## Directions
For each line below that includes the string "business", show the whole line.

## Records to process
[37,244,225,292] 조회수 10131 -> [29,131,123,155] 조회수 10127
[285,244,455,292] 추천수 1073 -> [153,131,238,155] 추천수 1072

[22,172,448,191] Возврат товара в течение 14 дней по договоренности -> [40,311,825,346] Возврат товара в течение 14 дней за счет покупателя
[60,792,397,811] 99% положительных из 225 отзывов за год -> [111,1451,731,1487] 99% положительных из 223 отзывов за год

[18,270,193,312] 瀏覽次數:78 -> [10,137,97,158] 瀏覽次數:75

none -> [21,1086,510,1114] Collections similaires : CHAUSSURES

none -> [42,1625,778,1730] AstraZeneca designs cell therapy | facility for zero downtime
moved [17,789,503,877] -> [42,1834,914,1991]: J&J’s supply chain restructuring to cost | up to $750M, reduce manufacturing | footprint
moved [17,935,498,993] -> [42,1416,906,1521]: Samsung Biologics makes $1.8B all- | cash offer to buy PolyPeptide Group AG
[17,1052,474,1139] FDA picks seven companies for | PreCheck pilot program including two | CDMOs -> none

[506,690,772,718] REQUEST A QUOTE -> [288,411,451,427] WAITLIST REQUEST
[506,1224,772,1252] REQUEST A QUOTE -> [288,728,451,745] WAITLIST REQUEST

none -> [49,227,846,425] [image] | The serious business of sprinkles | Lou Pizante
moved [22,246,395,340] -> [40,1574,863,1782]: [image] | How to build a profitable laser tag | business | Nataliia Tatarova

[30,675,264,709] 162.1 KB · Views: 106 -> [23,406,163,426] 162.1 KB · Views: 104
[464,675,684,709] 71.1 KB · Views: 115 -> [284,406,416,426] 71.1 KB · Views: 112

## Answer to this problem
none -> [49,227,846,425] [image] | The serious business of sprinkles | Lou Pizante
moved [22,246,395,340] -> [40,1574,863,1782]: [image] | How to build a profitable laser tag | business | Nataliia Tatarova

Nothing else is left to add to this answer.